I cropped  and edited the photo in Photoshop, then converted it into an illustration in Illustrator, and made a screen.  This time I used proper textile screen printing ink and got a much cleaner image.

I was sitting in the car waiting for Karl the other day, when I looked up and saw this image of barbed wire against the bright blue of the sky.

I gave the image the same treatment as above, and got this - I am quite excited at the possibilities of turning my own photos into images that can be used in my textile art - I have been wanting to do this type of thing for ages, and just haven't had the chance until now.

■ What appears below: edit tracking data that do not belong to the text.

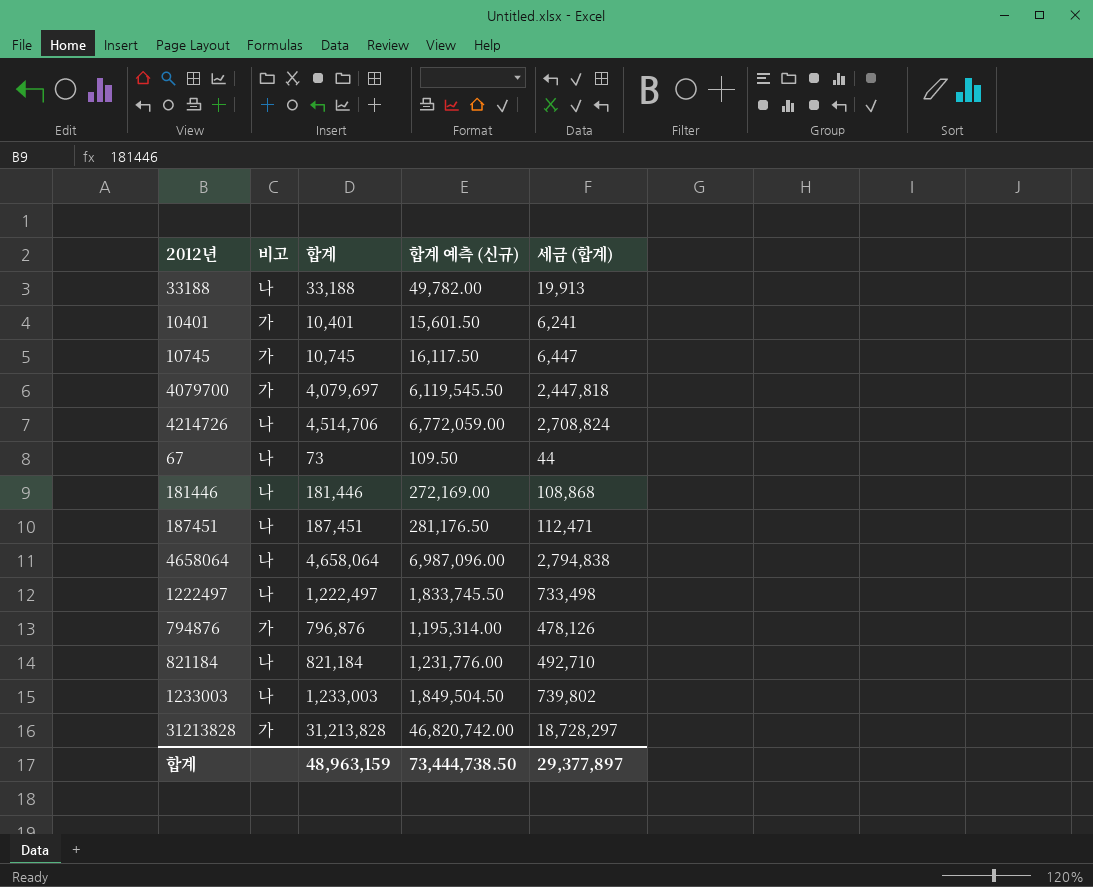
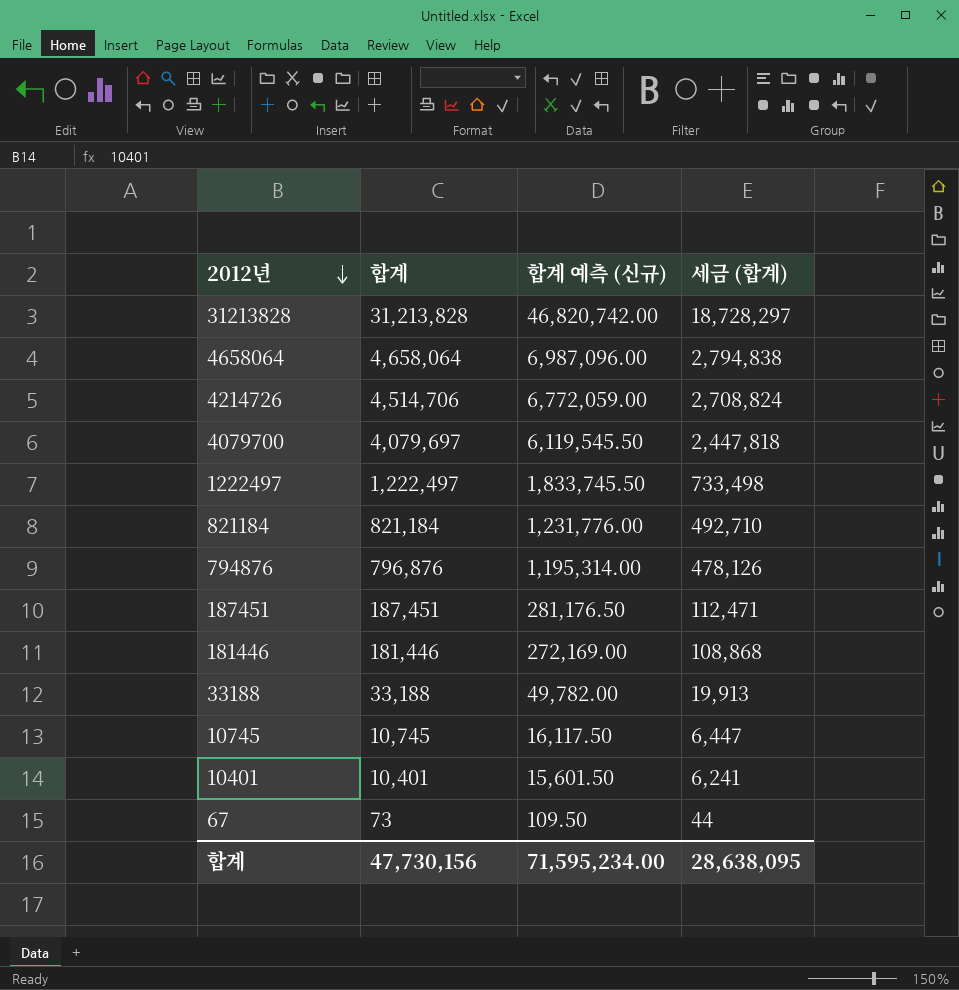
row order: none -> 2012년 descending
column 비고 | position: 2 -> none
row 1233003: 나 | 1,233,003 | 1,849,504.50 | 739,802 -> none
합계 | 합계: 48,963,159 -> 47,730,156
합계 | 합계 예측 (신규): 73,444,738.50 -> 71,595,234.00
합계 | 세금 (합계): 29,377,897 -> 28,638,095

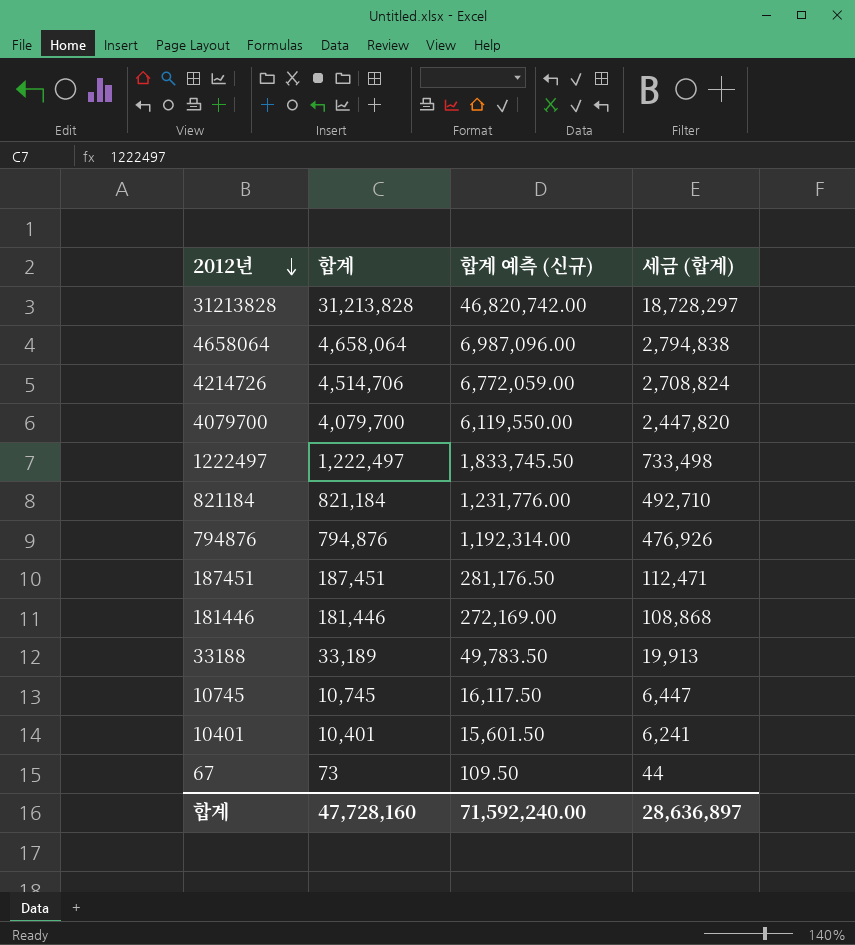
4079700 | 합계: 4,079,697 -> 4,079,700
4079700 | 합계 예측 (신규): 6,119,545.50 -> 6,119,550.00
4079700 | 세금 (합계): 2,447,818 -> 2,447,820
794876 | 합계: 796,876 -> 794,876
794876 | 합계 예측 (신규): 1,195,314.00 -> 1,192,314.00
794876 | 세금 (합계): 478,126 -> 476,926
33188 | 합계: 33,188 -> 33,189
33188 | 합계 예측 (신규): 49,782.00 -> 49,783.50
합계 | 합계: 47,730,156 -> 47,728,160
합계 | 합계 예측 (신규): 71,595,234.00 -> 71,592,240.00
합계 | 세금 (합계): 28,638,095 -> 28,636,897

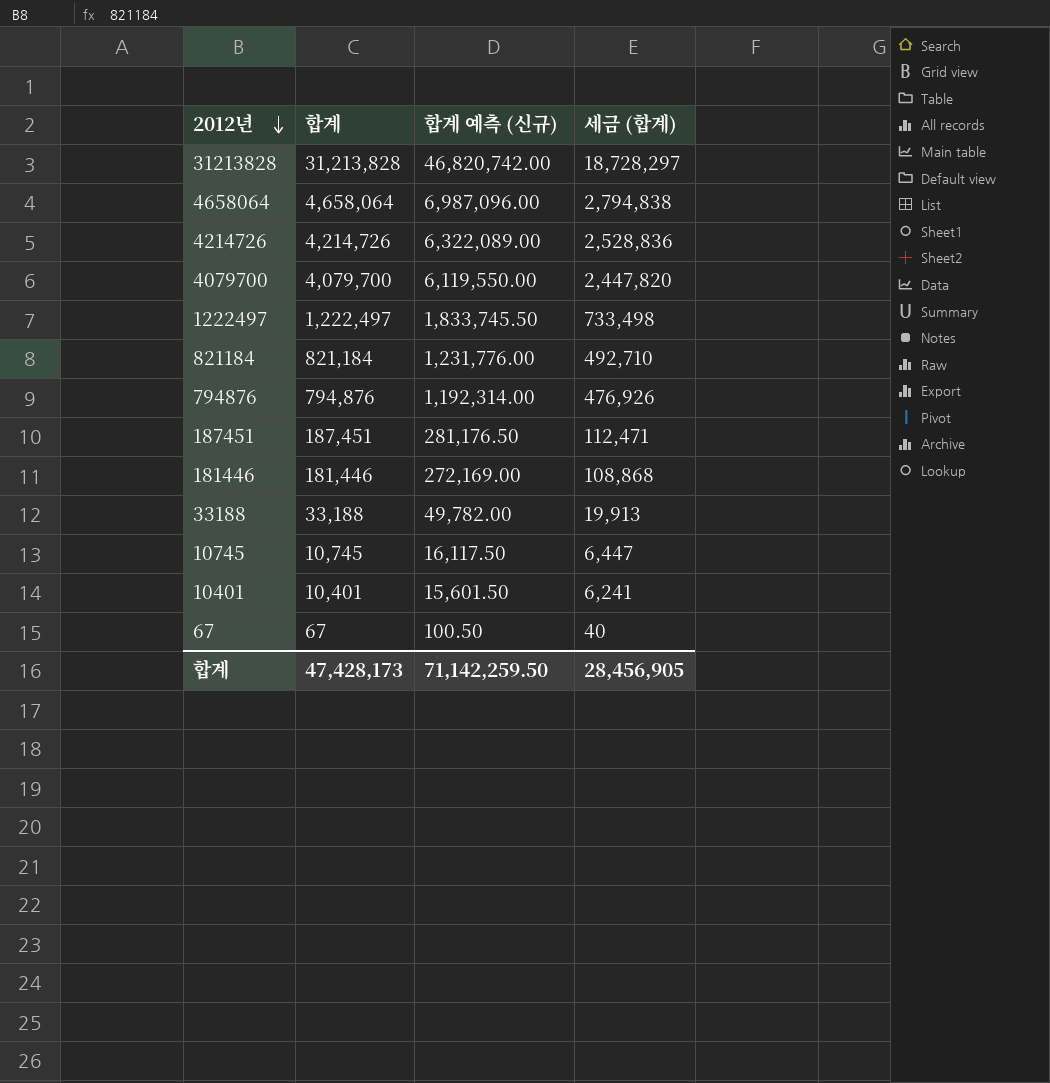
4214726 | 합계: 4,514,706 -> 4,214,726
4214726 | 합계 예측 (신규): 6,772,059.00 -> 6,322,089.00
4214726 | 세금 (합계): 2,708,824 -> 2,528,836
33188 | 합계: 33,189 -> 33,188
33188 | 합계 예측 (신규): 49,783.50 -> 49,782.00
67 | 합계: 73 -> 67
67 | 합계 예측 (신규): 109.50 -> 100.50
67 | 세금 (합계): 44 -> 40
합계 | 합계: 47,728,160 -> 47,428,173
합계 | 합계 예측 (신규): 71,592,240.00 -> 71,142,259.50
합계 | 세금 (합계): 28,636,897 -> 28,456,905

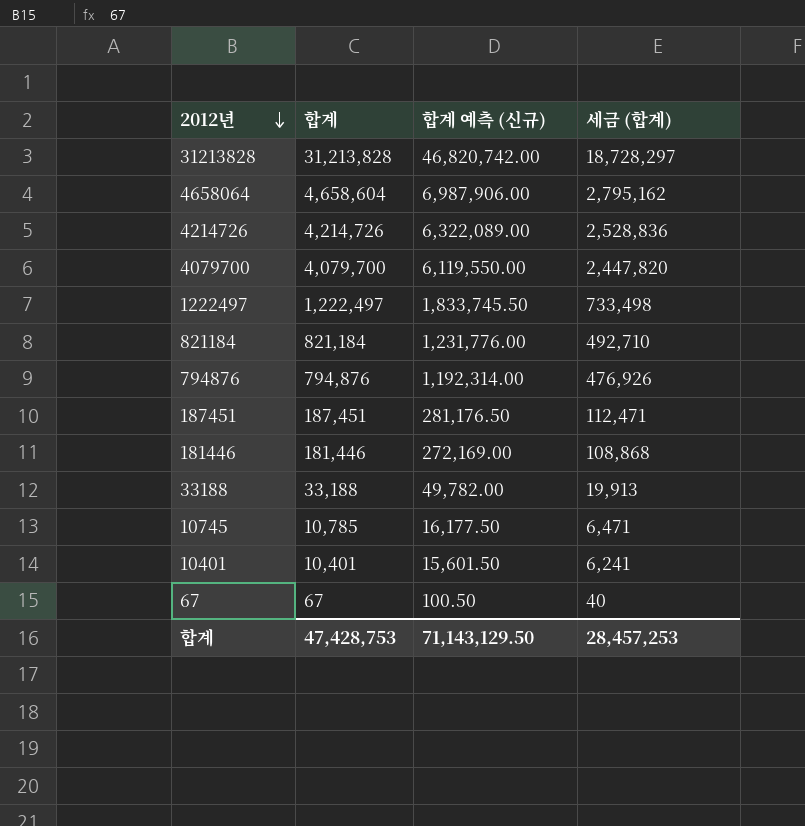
4658064 | 합계: 4,658,064 -> 4,658,604
4658064 | 합계 예측 (신규): 6,987,096.00 -> 6,987,906.00
4658064 | 세금 (합계): 2,794,838 -> 2,795,162
10745 | 합계: 10,745 -> 10,785
10745 | 합계 예측 (신규): 16,117.50 -> 16,177.50
10745 | 세금 (합계): 6,447 -> 6,471
합계 | 합계: 47,428,173 -> 47,428,753
합계 | 합계 예측 (신규): 71,142,259.50 -> 71,143,129.50
합계 | 세금 (합계): 28,456,905 -> 28,457,253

The barbed wire was around the local gardening centre.  In one corner of the carpark I spied this pile of discrded pallets
I turned these into a screen too
As well as messing with screens, I made a couple of stamps - a simple leaf, and the negative of the same image.

 A new - and obviously temporary sign appeared in town the other day
This was an obvious candidate for a screen, which I printed using thickened dye (having finally figured out the right consistency for the thickener).
And what, you might ask is a Fish Auction?  not sure I know, but I think it might be a charity thing, where they hold a fishing competition, then at the end of each day, the catch gets auctioned off to raise money for the marine rescue volunteers - but don't quote me on that - Karl and I are going to hop on our bikes and pedal into town a bit later to check it out.

And finally, for now, I used the very last of the thickened dye at the end of the day to stamp, and draw on fabric, using a syringe - another little activity that has been on my 'must give that a go' list for some time!  I batched these rather than steaming - of which I am not a fan - and I must say that the thickener is a devil to get out of the fabric.

Right - still lots more experimenting to go!